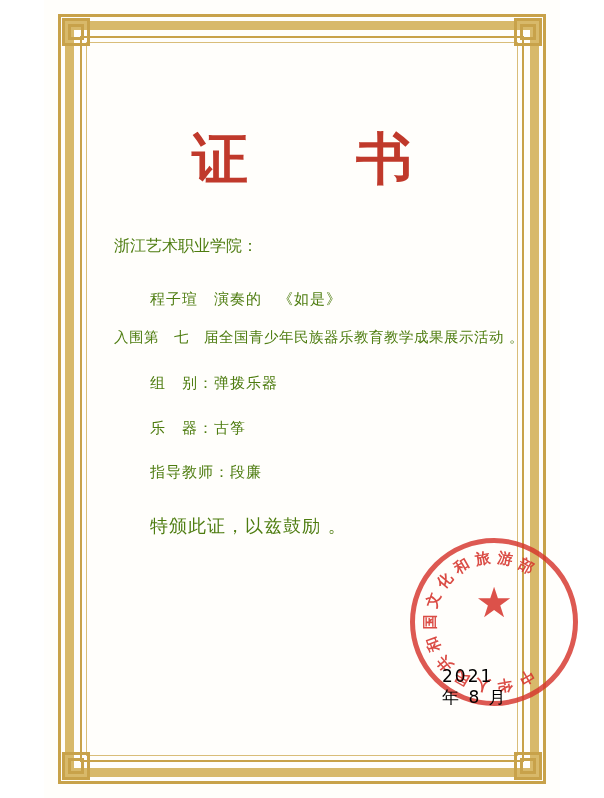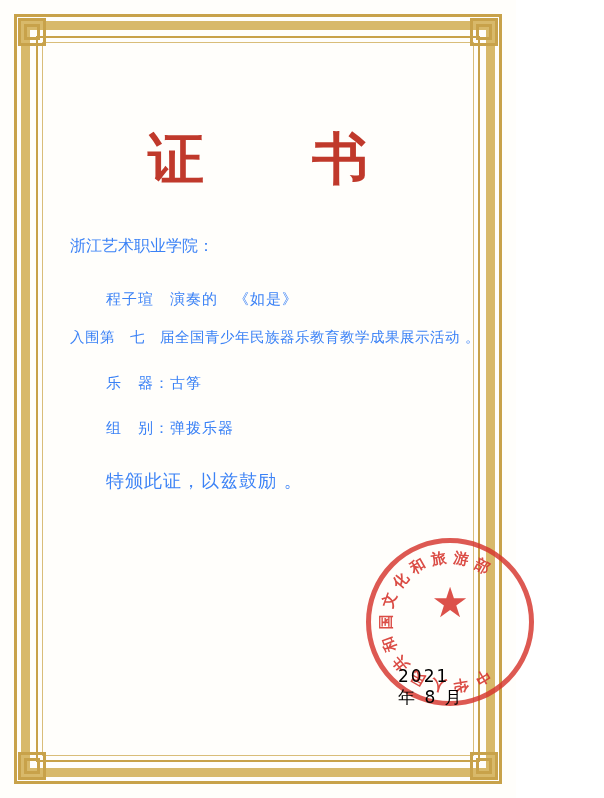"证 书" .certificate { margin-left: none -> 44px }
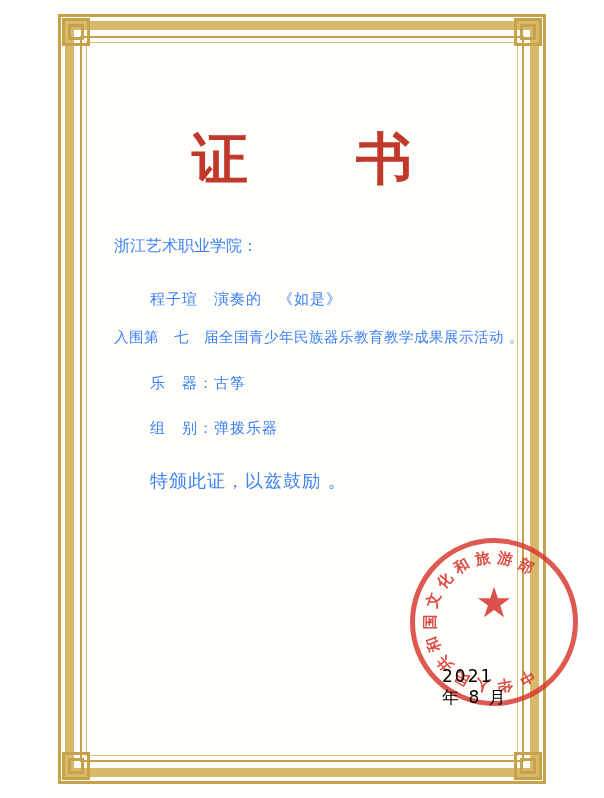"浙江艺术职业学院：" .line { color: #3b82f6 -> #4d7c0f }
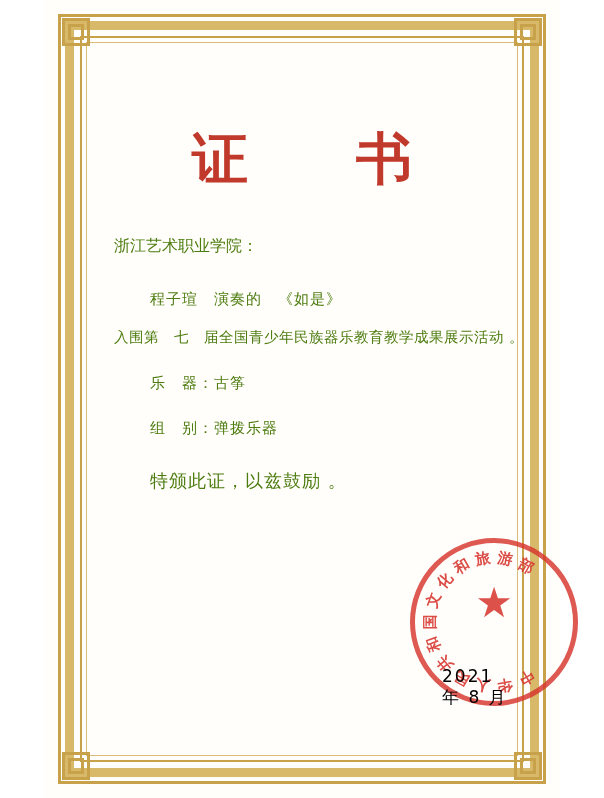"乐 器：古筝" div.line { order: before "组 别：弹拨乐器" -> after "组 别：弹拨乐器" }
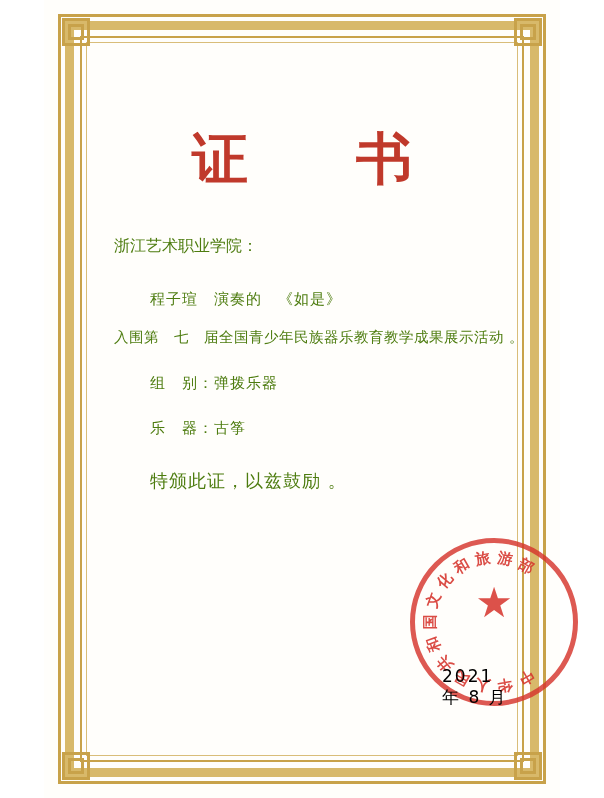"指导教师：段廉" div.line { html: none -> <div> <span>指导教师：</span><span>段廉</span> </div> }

...

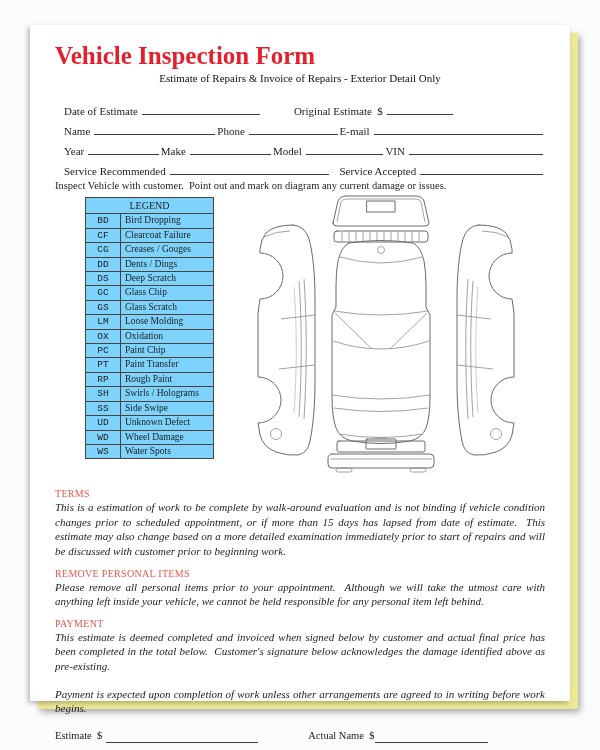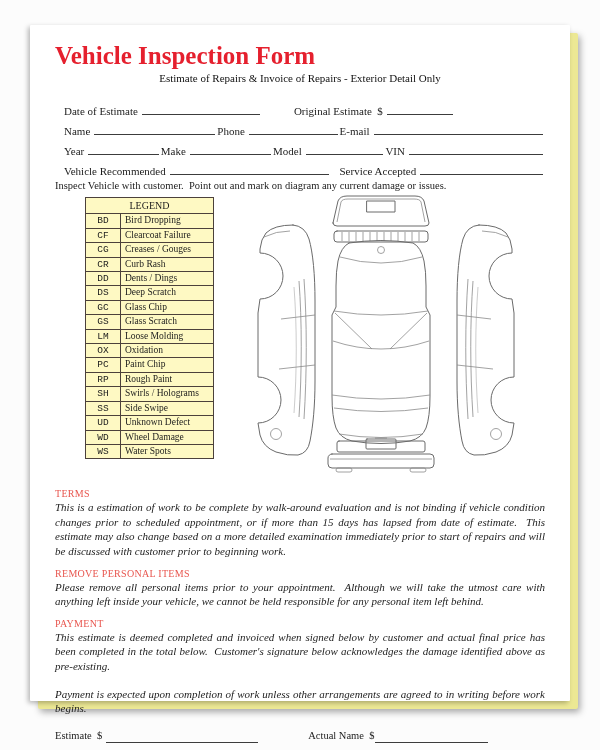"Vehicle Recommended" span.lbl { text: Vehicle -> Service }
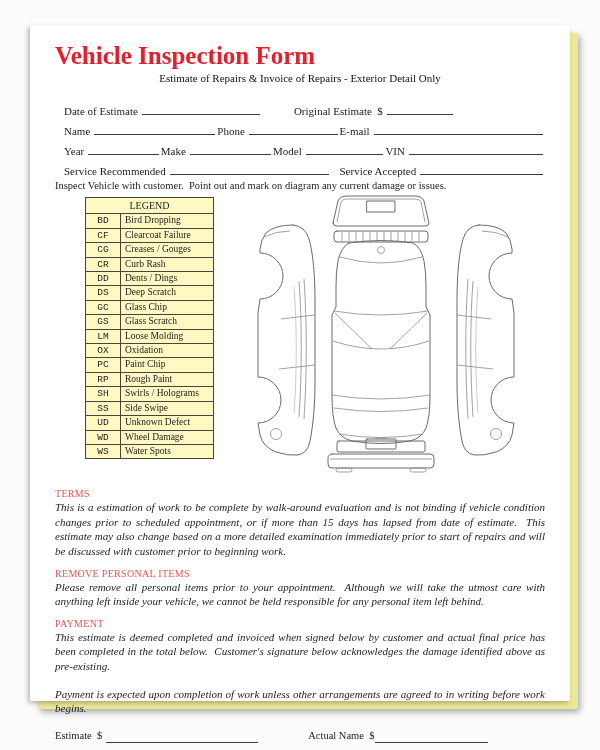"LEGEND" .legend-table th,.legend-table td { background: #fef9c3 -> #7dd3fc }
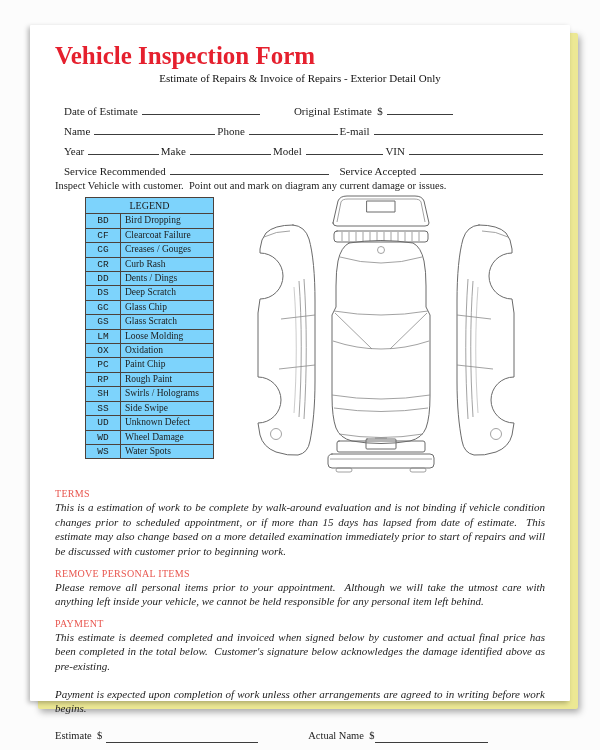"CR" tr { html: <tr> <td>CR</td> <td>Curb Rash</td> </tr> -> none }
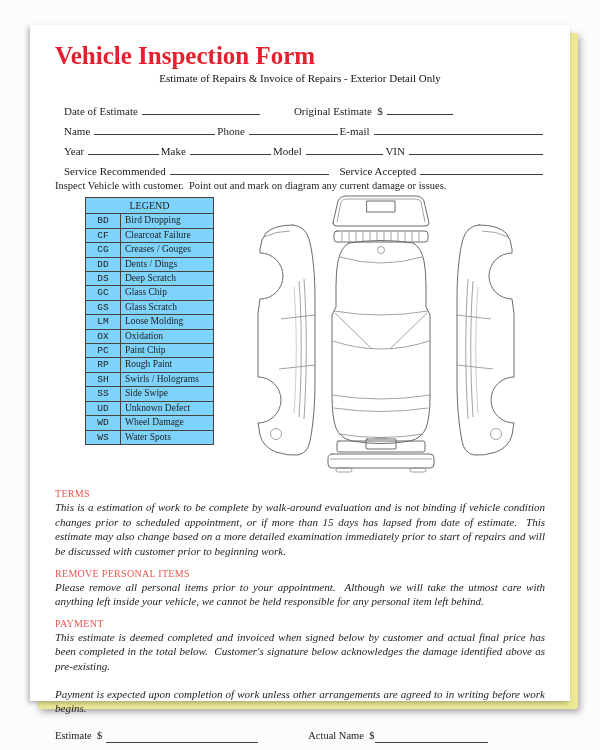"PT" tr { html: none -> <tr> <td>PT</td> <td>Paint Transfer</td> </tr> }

**Required action**. Retype the lines above exactly as they appear, from the line containing "background: #fef9c3 ->" through the line containing "none -> <tr>", and leave out any pictures.

**Solution**.
"LEGEND" .legend-table th,.legend-table td { background: #fef9c3 -> #7dd3fc }
"CR" tr { html: <tr> <td>CR</td> <td>Curb Rash</td> </tr> -> none }
"PT" tr { html: none -> <tr> <td>PT</td> <td>Paint Transfer</td> </tr> }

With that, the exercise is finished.